● **INFORMATION GIVEN**:
----

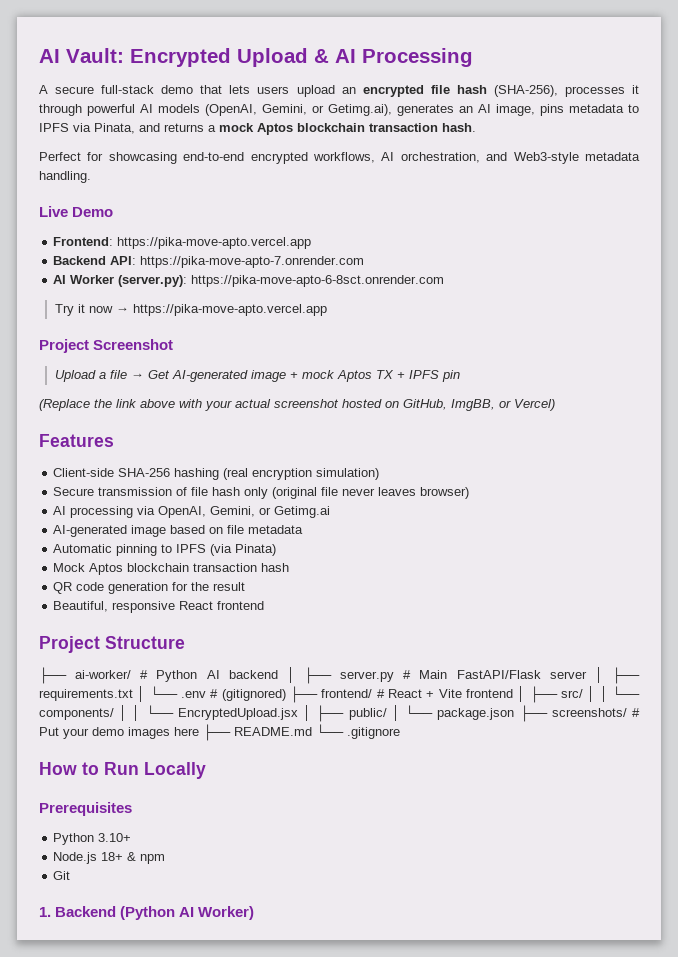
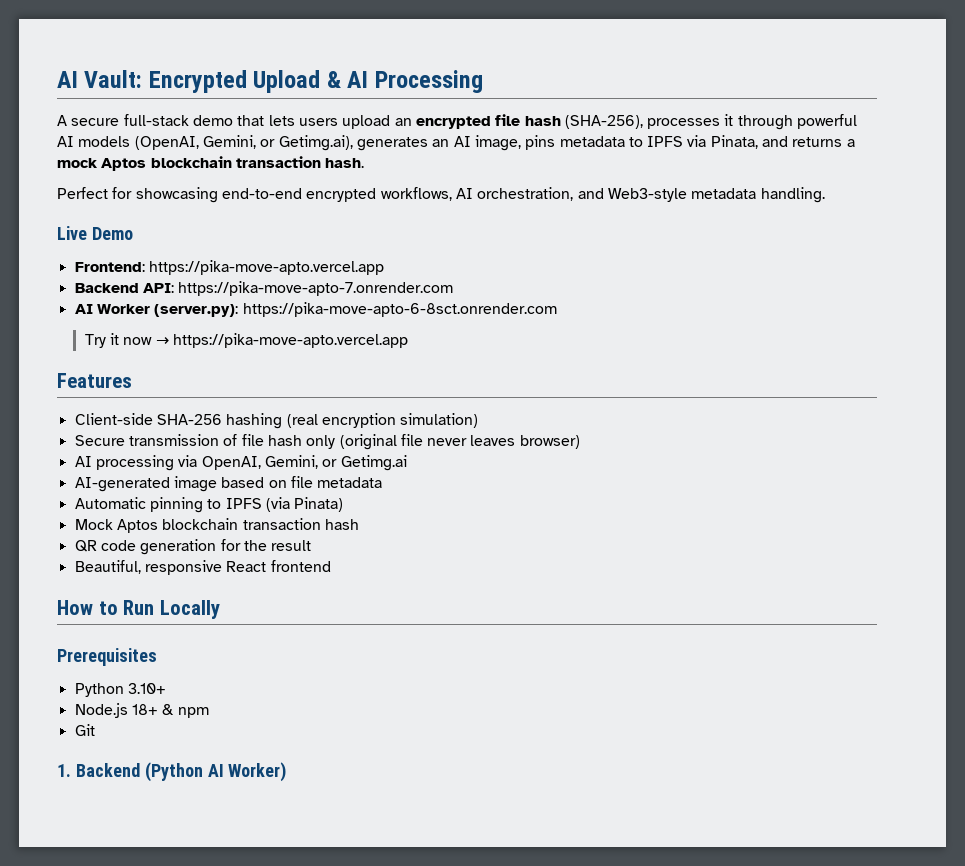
- Project Screenshot
- Upload a file → Get AI-generated image + mock Aptos TX + IPFS pin
- (Replace the link above with your actual screenshot hosted on GitHub, ImgBB, or Vercel)
- Project Structure
- ├── ai-worker/ # Python AI backend │ ├── server.py # Main FastAPI/Flask server │ ├── requirements.txt │ └── .env # (gitignored) ├── frontend/ # React + Vite frontend │ ├── src/ │ │ └── components/ │ │ └── EncryptedUpload.jsx │ ├── public/ │ └── package.json ├── screenshots/ # Put your demo images here ├── README.md └── .gitignore

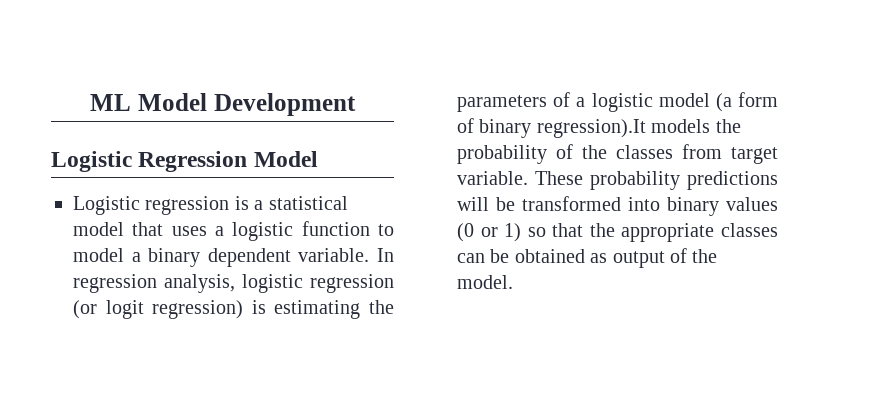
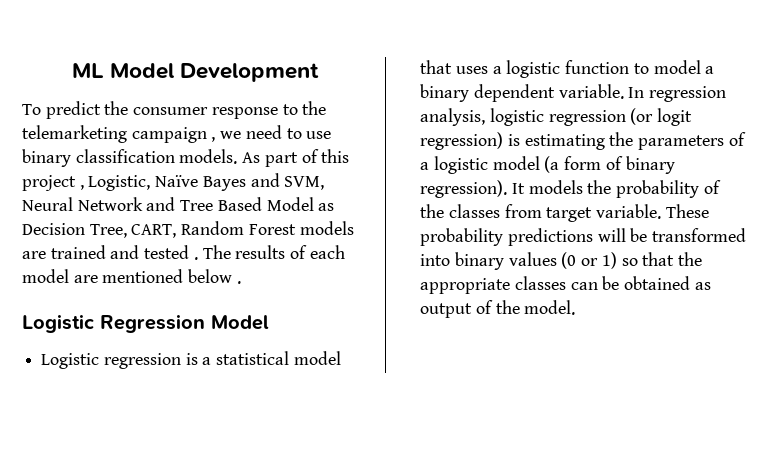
+ To predict the consumer response to the telemarketing campaign , we need to use binary classification models. As part of this project , Logistic, Naïve Bayes and SVM, Neural Network and Tree Based Model as Decision Tree, CART, Random Forest models are trained and tested . The results of each model are mentioned below .
- In regression analysis, logistic regression (or logit regression) is estimating the parameters of a logistic model (a form of binary regression).It models the probability of the classes from target variable.
+ In regression analysis, logistic regression (or logit regression) is estimating the parameters of a logistic model (a form of binary regression). It models the probability of the classes from target variable.

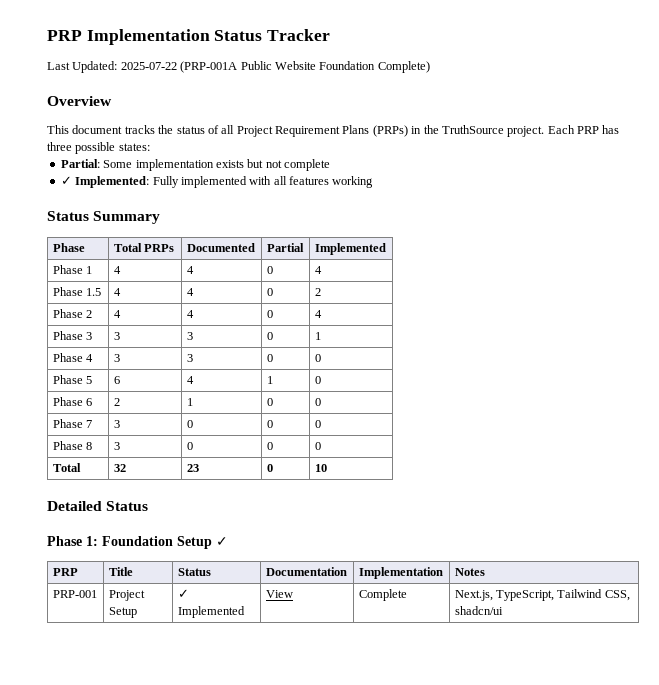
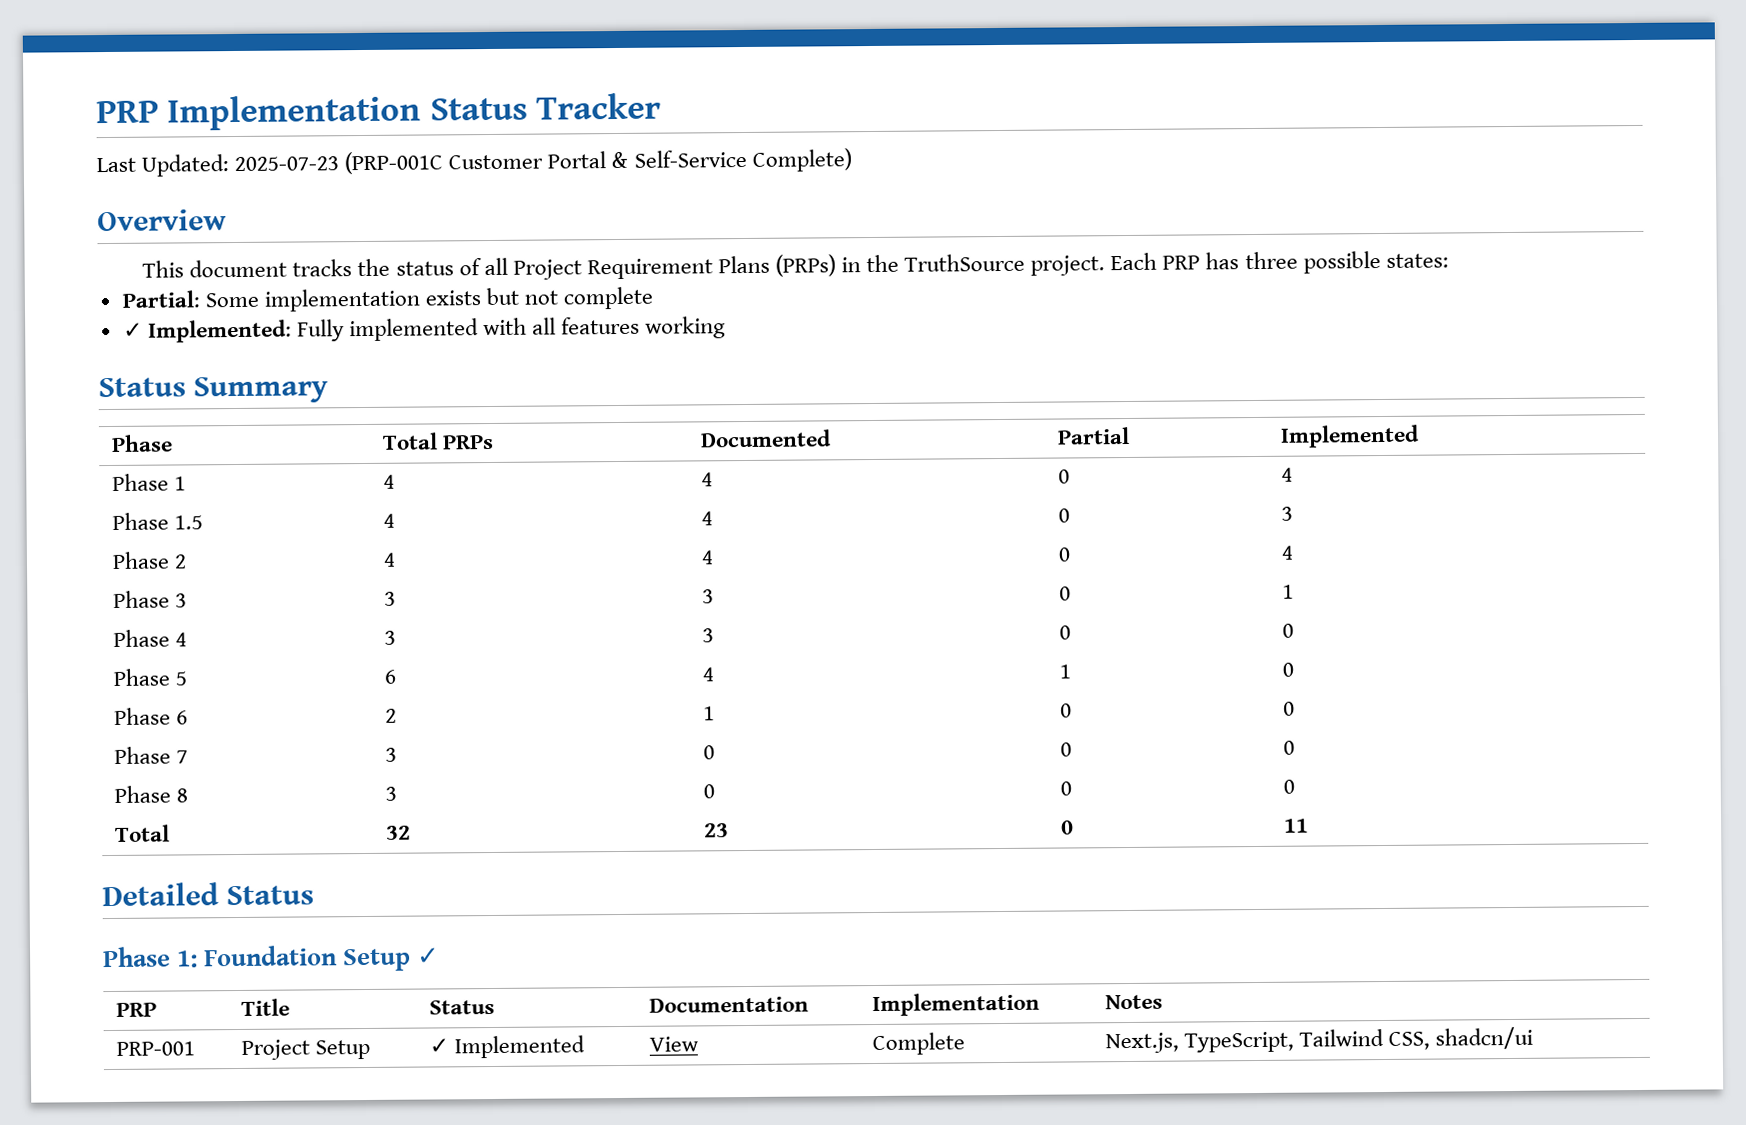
- Last Updated: 2025-07-22 (PRP-001A Public Website Foundation Complete)
+ Last Updated: 2025-07-23 (PRP-001C Customer Portal & Self-Service Complete)
- Phase 1.5 | 4 | 4 | 0 | 2
+ Phase 1.5 | 4 | 4 | 0 | 3
- Total | 32 | 23 | 0 | 10
+ Total | 32 | 23 | 0 | 11

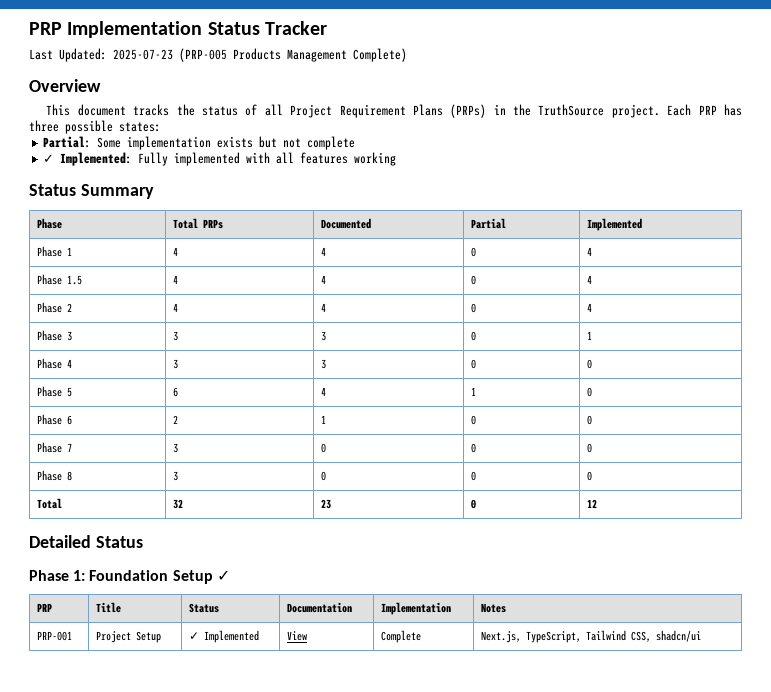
- Last Updated: 2025-07-23 (PRP-001C Customer Portal & Self-Service Complete)
+ Last Updated: 2025-07-23 (PRP-005 Products Management Complete)
- Phase 1.5 | 4 | 4 | 0 | 3
+ Phase 1.5 | 4 | 4 | 0 | 4
- Total | 32 | 23 | 0 | 11
+ Total | 32 | 23 | 0 | 12

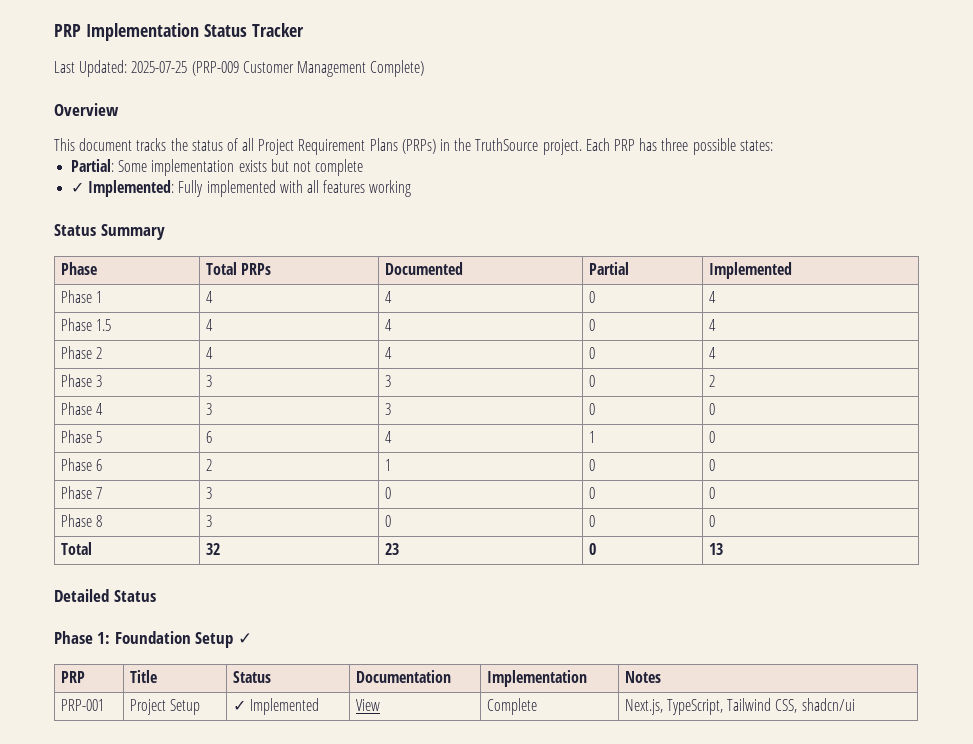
- Last Updated: 2025-07-23 (PRP-005 Products Management Complete)
+ Last Updated: 2025-07-25 (PRP-009 Customer Management Complete)
- Phase 3 | 3 | 3 | 0 | 1
+ Phase 3 | 3 | 3 | 0 | 2
- Total | 32 | 23 | 0 | 12
+ Total | 32 | 23 | 0 | 13

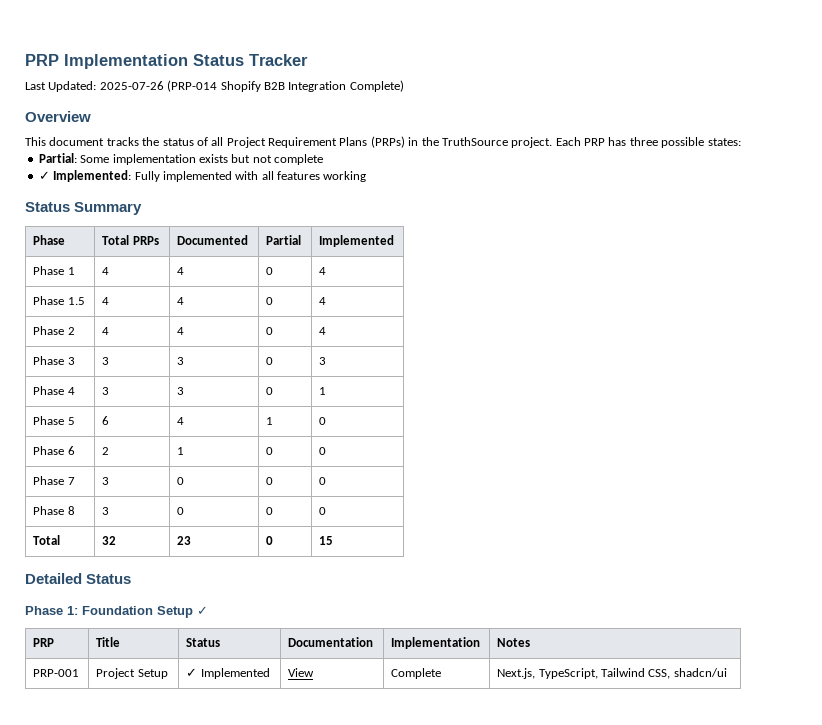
- Last Updated: 2025-07-25 (PRP-009 Customer Management Complete)
+ Last Updated: 2025-07-26 (PRP-014 Shopify B2B Integration Complete)
- Phase 3 | 3 | 3 | 0 | 2
+ Phase 3 | 3 | 3 | 0 | 3
- Phase 4 | 3 | 3 | 0 | 0
+ Phase 4 | 3 | 3 | 0 | 1
- Total | 32 | 23 | 0 | 13
+ Total | 32 | 23 | 0 | 15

----

What lines in the listing include the string "Products"? Copy them out.

+ Last Updated: 2025-07-23 (PRP-005 Products Management Complete)
- Last Updated: 2025-07-23 (PRP-005 Products Management Complete)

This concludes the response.